Dataset excerpts Block Start
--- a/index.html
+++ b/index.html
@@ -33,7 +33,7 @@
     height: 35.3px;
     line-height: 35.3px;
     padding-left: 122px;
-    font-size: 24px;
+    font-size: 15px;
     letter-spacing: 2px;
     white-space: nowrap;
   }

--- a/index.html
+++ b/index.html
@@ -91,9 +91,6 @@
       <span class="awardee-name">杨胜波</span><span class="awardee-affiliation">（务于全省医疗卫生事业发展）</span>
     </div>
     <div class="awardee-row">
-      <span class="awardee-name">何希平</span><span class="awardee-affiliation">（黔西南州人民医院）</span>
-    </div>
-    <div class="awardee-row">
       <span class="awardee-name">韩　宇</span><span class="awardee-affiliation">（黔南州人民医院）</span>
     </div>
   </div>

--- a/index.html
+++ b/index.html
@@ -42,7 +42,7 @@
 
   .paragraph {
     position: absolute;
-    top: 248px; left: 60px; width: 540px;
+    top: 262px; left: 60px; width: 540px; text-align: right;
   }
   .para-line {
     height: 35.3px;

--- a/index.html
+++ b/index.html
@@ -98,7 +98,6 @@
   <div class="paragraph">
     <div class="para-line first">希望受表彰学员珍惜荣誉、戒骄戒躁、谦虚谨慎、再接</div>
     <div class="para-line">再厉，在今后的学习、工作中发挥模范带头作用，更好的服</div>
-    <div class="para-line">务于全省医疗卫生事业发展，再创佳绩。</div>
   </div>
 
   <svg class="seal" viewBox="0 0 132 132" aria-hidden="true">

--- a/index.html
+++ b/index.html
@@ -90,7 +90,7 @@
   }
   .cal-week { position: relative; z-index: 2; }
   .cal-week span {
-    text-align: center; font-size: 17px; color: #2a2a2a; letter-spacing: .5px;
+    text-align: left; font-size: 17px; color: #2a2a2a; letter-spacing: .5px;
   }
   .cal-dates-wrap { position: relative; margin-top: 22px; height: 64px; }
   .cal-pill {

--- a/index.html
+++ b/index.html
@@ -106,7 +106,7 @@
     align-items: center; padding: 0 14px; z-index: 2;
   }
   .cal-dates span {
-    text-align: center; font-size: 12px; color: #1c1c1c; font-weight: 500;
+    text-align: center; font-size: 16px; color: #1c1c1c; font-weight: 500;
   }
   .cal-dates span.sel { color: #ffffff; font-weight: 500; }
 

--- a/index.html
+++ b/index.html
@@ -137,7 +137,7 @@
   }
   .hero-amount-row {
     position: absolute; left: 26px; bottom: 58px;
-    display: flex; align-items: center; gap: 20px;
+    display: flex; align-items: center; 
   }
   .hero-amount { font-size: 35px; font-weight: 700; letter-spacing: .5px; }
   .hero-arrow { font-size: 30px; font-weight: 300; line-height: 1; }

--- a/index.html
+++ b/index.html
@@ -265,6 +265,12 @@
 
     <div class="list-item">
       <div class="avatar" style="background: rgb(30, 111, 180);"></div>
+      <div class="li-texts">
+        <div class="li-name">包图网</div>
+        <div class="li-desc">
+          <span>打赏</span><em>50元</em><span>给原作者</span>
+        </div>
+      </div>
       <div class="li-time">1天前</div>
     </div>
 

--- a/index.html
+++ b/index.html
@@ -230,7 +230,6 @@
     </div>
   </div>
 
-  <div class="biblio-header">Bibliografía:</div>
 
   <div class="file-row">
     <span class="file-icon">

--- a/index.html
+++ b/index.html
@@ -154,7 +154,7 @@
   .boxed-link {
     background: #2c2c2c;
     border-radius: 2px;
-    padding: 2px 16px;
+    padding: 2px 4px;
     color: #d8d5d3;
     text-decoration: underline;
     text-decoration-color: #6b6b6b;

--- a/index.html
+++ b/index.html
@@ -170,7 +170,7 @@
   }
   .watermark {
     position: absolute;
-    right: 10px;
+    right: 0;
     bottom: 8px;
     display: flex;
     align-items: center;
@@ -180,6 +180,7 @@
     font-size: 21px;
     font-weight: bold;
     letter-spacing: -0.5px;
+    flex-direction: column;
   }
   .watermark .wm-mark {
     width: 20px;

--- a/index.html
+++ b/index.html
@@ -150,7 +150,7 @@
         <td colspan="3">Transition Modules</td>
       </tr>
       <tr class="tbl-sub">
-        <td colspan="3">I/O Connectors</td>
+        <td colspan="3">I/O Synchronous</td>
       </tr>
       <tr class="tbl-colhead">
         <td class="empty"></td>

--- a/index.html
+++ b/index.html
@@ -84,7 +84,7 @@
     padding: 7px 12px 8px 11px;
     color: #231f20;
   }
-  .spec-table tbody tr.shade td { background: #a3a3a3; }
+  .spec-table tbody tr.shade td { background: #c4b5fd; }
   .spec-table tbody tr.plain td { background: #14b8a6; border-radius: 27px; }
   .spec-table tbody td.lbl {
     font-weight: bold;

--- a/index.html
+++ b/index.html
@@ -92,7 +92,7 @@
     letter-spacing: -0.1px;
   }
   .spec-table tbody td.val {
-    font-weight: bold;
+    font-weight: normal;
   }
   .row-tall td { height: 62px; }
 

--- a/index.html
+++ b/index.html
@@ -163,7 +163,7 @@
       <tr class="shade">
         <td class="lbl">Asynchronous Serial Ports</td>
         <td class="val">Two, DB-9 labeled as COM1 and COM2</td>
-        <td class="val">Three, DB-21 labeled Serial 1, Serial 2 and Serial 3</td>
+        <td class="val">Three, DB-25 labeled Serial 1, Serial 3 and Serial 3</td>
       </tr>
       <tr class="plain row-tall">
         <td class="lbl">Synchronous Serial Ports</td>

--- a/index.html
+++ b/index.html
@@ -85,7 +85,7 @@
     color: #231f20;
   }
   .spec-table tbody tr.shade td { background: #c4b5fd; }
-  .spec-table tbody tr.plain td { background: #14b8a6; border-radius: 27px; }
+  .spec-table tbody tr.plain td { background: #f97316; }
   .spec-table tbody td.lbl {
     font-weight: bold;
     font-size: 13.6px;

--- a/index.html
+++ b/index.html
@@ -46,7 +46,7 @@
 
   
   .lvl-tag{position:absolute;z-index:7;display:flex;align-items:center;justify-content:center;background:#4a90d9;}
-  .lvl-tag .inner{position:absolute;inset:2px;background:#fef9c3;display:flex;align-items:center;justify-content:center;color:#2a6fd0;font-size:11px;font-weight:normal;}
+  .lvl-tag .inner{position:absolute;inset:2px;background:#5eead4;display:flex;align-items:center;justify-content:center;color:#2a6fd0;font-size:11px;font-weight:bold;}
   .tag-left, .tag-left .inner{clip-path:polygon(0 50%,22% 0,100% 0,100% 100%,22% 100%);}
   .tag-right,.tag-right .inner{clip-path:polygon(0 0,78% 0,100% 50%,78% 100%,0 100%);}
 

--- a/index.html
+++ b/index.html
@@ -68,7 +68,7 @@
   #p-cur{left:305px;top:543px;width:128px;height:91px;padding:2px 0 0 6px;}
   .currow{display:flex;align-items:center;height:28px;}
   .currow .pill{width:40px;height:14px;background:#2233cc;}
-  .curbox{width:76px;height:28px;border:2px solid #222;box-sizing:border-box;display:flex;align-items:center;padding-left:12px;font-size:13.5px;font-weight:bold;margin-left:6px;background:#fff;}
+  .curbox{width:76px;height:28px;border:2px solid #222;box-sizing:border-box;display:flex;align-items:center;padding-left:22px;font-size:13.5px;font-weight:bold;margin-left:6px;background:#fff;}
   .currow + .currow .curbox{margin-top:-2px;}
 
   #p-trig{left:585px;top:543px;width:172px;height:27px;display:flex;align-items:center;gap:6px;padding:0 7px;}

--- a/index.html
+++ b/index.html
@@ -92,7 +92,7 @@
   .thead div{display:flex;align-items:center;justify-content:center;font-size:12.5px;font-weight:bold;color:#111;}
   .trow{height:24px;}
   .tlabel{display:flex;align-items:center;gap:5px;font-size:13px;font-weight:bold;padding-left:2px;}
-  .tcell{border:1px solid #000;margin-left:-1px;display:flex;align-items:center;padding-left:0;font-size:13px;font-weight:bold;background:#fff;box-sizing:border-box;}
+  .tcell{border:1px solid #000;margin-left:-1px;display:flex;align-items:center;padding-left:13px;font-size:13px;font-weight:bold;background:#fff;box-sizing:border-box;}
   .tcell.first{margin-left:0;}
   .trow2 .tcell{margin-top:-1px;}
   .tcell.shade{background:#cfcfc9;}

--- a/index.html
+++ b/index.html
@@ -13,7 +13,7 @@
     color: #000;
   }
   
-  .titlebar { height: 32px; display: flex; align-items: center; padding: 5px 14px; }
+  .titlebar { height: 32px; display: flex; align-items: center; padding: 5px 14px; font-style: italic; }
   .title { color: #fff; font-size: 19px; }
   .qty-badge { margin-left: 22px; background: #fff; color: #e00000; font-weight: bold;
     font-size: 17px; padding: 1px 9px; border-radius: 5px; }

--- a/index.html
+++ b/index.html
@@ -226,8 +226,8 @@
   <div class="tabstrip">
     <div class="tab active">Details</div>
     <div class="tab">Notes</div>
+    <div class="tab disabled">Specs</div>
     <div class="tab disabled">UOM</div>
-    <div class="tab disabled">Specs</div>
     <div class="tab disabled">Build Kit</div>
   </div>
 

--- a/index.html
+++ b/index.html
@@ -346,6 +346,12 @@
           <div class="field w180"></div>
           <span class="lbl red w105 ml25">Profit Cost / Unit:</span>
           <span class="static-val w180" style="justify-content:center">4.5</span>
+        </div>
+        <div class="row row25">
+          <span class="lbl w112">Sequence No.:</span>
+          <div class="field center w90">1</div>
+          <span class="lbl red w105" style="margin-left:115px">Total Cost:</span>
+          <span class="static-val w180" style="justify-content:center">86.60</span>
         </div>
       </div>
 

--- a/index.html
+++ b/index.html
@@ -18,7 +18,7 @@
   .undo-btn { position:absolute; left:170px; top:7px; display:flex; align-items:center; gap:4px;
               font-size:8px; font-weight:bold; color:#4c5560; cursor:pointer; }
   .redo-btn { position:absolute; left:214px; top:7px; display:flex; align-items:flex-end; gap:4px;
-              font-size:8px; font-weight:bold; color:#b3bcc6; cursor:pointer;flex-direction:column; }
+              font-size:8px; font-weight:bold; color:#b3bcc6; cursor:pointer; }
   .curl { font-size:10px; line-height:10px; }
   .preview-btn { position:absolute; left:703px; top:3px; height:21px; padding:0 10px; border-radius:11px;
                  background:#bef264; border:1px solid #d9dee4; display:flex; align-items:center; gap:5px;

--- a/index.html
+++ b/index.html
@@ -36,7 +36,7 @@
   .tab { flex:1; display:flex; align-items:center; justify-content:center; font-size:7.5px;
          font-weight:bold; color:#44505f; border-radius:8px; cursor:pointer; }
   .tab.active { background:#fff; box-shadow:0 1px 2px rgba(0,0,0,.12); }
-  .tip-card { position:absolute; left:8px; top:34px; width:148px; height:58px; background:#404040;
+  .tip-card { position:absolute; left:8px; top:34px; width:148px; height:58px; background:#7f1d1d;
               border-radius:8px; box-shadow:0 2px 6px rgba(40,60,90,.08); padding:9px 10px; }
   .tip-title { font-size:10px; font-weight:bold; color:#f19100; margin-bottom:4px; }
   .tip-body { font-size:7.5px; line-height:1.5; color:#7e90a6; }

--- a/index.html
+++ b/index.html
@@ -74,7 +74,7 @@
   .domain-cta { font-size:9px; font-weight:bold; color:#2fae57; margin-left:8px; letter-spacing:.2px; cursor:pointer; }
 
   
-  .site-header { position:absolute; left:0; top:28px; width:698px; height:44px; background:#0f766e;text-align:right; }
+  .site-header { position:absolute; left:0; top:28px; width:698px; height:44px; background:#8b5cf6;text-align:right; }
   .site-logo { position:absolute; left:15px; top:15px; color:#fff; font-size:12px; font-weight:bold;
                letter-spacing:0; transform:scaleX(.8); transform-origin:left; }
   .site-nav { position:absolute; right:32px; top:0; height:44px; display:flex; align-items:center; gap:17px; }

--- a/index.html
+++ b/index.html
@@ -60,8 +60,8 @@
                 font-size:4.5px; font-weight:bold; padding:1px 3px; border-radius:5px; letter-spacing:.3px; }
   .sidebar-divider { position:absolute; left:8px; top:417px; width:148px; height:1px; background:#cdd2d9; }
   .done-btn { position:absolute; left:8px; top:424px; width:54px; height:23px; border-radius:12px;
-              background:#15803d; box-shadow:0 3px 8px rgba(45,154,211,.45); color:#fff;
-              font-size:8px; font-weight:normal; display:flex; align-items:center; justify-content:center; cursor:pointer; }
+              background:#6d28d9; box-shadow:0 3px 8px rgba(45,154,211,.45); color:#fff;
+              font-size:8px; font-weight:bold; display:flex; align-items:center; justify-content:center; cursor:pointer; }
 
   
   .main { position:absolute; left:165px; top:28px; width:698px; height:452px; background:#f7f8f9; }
Dataset excerpts Block End
Would you show each line of the listing above that has the string "Specs"?

+    <div class="tab disabled">Specs</div>
-    <div class="tab disabled">Specs</div>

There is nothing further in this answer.